EXERCISE
Please repeat only the stretch of records running from the first line through the line that contains "- 4) Dem StuRa".
───── ENTRIES SHOWN
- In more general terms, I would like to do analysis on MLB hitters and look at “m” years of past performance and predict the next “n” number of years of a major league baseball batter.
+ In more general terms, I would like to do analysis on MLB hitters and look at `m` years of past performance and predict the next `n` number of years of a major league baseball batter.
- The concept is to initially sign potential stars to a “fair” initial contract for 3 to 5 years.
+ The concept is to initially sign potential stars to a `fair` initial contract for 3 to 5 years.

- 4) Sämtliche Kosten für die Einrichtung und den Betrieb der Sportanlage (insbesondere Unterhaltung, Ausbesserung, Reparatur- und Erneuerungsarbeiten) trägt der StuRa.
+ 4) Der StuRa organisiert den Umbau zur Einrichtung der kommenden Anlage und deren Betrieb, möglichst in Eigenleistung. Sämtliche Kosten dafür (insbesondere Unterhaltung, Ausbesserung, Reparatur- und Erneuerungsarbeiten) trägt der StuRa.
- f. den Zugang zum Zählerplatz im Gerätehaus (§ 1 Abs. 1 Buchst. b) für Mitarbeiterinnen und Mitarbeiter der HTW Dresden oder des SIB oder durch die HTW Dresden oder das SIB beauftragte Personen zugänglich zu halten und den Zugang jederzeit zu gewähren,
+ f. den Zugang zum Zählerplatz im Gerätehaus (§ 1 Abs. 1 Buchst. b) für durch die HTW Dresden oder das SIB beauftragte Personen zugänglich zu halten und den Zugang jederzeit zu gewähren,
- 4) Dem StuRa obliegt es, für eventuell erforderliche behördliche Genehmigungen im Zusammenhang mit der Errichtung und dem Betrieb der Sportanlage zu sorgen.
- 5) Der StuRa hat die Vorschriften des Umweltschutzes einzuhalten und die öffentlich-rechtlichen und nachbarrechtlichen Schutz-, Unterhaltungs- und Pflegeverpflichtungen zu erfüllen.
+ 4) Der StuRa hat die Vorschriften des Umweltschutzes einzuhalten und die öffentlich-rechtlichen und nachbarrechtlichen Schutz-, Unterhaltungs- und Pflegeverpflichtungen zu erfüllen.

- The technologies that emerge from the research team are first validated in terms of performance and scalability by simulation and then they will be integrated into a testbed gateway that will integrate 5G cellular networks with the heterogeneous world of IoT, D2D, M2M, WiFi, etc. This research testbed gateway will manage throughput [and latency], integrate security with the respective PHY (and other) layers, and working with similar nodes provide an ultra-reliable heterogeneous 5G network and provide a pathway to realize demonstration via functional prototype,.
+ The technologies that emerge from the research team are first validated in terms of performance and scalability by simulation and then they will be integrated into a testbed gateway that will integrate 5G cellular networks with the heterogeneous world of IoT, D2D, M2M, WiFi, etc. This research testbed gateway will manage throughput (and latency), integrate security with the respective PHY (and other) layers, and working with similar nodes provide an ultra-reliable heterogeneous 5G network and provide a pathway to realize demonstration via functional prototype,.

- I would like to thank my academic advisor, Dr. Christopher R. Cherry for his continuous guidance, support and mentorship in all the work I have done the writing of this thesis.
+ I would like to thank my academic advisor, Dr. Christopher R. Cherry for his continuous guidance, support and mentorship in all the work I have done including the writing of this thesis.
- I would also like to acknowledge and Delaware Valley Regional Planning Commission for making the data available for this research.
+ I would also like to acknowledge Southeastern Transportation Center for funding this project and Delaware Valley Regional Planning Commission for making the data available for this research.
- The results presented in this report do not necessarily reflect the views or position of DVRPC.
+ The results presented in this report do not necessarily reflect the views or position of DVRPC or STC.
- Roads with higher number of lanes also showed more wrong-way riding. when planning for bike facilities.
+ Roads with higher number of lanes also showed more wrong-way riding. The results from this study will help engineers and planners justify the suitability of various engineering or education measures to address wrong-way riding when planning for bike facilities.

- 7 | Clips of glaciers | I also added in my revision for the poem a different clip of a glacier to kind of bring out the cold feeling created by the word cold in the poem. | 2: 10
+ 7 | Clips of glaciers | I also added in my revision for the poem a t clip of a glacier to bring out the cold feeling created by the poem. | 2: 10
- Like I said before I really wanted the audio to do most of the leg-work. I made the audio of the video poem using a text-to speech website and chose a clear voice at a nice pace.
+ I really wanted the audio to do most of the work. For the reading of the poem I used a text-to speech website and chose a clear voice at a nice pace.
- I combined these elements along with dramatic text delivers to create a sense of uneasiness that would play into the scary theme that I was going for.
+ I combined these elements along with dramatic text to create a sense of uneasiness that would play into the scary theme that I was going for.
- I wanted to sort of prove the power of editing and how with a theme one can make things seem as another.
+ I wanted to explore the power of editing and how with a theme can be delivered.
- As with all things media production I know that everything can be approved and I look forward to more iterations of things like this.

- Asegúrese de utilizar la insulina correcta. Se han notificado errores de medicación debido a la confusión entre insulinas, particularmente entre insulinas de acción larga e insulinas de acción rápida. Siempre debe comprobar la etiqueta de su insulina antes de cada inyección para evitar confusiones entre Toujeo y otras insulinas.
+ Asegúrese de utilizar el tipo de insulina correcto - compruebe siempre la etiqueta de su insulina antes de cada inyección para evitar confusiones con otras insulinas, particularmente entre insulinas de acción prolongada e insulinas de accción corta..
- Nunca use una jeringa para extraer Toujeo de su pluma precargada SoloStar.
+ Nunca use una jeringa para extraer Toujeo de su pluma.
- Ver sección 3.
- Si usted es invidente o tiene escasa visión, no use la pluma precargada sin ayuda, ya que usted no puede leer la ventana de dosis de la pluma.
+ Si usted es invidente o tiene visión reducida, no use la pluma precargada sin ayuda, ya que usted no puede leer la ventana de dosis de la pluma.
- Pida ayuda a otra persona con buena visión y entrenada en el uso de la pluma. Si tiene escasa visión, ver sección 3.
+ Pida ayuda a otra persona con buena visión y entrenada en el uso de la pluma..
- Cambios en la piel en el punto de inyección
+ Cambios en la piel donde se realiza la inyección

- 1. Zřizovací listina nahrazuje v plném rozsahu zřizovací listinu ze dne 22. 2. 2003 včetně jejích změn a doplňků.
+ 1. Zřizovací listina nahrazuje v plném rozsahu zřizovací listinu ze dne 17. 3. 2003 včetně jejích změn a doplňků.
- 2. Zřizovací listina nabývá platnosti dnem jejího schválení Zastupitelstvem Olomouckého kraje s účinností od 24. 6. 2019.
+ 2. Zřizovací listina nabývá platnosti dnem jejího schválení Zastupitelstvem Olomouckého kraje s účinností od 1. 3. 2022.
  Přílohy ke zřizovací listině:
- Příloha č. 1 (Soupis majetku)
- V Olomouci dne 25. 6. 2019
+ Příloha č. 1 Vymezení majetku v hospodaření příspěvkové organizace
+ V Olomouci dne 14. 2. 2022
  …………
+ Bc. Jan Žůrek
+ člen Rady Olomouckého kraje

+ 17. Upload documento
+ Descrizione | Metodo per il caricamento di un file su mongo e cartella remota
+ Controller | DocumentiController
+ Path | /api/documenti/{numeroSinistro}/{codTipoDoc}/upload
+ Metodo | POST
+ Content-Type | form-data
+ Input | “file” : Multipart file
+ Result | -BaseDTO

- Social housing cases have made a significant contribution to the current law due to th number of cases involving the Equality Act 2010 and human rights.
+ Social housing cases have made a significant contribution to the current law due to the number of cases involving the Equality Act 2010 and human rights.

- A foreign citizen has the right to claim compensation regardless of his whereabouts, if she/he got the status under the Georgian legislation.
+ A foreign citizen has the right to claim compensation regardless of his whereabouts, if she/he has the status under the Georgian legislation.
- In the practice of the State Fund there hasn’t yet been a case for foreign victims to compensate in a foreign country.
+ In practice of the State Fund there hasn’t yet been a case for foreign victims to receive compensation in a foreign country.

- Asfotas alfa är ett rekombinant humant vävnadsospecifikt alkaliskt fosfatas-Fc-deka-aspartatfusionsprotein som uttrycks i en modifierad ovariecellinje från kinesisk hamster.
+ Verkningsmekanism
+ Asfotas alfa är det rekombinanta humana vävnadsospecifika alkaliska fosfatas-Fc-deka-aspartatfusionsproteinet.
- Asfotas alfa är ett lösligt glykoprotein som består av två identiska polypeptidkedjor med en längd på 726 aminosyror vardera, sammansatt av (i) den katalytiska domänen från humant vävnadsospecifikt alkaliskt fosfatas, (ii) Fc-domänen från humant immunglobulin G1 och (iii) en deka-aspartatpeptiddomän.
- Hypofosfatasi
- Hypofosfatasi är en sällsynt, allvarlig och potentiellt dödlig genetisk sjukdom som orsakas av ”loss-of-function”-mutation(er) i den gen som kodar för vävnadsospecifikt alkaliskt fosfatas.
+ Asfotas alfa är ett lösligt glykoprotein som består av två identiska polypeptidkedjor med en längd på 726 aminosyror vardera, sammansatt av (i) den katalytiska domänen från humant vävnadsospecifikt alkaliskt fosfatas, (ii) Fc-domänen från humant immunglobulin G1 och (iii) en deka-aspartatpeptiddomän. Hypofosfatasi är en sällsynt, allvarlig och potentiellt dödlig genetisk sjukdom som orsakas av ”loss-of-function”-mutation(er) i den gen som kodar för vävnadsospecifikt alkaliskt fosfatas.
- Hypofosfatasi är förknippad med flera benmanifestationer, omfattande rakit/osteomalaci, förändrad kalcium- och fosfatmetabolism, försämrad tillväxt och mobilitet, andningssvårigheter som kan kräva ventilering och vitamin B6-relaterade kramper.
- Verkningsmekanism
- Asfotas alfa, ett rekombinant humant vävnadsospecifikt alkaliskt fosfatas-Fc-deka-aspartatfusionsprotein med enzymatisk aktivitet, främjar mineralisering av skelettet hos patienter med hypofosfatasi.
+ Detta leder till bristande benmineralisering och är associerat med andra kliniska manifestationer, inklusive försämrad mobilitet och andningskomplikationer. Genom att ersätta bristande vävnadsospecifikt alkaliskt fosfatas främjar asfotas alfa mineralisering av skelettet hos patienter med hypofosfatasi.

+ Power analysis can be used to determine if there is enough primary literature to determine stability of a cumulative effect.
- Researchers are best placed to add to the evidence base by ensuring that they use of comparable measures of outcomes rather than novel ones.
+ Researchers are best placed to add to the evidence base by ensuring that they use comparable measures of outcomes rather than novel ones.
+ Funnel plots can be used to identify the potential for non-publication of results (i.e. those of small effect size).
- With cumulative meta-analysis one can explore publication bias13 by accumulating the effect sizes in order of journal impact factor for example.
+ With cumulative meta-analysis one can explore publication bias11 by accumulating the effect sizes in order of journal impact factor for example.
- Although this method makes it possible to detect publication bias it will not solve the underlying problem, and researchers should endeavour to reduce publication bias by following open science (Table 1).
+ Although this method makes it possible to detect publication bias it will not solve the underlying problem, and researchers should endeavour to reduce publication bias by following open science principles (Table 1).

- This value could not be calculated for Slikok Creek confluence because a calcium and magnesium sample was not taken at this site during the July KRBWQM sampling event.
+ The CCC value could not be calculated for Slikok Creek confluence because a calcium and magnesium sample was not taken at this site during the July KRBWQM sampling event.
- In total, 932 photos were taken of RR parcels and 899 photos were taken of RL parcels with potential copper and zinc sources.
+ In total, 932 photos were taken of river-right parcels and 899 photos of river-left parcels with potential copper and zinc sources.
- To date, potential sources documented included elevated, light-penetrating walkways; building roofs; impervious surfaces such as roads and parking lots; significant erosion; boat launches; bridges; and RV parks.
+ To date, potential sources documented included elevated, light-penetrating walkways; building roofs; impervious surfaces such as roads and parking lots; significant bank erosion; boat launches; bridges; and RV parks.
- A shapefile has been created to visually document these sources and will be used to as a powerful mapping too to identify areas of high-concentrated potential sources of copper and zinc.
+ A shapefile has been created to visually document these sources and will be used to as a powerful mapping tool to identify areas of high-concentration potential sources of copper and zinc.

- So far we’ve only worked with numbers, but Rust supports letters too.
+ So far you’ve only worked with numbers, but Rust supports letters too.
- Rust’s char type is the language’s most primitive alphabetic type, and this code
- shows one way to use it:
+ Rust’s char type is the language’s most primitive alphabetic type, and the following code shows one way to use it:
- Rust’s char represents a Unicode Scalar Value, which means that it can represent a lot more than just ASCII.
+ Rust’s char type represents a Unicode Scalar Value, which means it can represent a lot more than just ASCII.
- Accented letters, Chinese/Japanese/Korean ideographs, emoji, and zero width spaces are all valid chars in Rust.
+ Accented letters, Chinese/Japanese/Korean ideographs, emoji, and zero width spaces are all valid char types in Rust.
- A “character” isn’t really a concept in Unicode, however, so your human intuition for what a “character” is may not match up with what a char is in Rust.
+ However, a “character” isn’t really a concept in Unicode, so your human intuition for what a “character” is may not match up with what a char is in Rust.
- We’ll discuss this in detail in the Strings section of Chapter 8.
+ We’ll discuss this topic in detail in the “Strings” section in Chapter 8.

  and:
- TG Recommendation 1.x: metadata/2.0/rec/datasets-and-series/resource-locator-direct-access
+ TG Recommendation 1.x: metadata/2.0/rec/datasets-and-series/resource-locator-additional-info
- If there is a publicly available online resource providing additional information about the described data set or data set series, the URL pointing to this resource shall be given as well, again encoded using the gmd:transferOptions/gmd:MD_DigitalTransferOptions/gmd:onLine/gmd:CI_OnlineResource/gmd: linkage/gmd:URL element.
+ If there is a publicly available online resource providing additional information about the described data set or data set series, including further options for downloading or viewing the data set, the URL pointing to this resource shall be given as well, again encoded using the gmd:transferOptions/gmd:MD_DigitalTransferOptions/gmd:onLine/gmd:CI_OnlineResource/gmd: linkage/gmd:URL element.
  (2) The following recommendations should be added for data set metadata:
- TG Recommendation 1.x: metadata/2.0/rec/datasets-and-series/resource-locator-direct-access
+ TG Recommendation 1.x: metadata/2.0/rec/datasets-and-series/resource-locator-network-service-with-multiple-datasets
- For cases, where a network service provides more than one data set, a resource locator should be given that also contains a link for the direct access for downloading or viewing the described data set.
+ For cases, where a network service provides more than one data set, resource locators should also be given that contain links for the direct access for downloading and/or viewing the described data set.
──────────
ANSWER TO THIS EXERCISE
- In more general terms, I would like to do analysis on MLB hitters and look at “m” years of past performance and predict the next “n” number of years of a major league baseball batter.
+ In more general terms, I would like to do analysis on MLB hitters and look at `m` years of past performance and predict the next `n` number of years of a major league baseball batter.
- The concept is to initially sign potential stars to a “fair” initial contract for 3 to 5 years.
+ The concept is to initially sign potential stars to a `fair` initial contract for 3 to 5 years.

- 4) Sämtliche Kosten für die Einrichtung und den Betrieb der Sportanlage (insbesondere Unterhaltung, Ausbesserung, Reparatur- und Erneuerungsarbeiten) trägt der StuRa.
+ 4) Der StuRa organisiert den Umbau zur Einrichtung der kommenden Anlage und deren Betrieb, möglichst in Eigenleistung. Sämtliche Kosten dafür (insbesondere Unterhaltung, Ausbesserung, Reparatur- und Erneuerungsarbeiten) trägt der StuRa.
- f. den Zugang zum Zählerplatz im Gerätehaus (§ 1 Abs. 1 Buchst. b) für Mitarbeiterinnen und Mitarbeiter der HTW Dresden oder des SIB oder durch die HTW Dresden oder das SIB beauftragte Personen zugänglich zu halten und den Zugang jederzeit zu gewähren,
+ f. den Zugang zum Zählerplatz im Gerätehaus (§ 1 Abs. 1 Buchst. b) für durch die HTW Dresden oder das SIB beauftragte Personen zugänglich zu halten und den Zugang jederzeit zu gewähren,
- 4) Dem StuRa obliegt es, für eventuell erforderliche behördliche Genehmigungen im Zusammenhang mit der Errichtung und dem Betrieb der Sportanlage zu sorgen.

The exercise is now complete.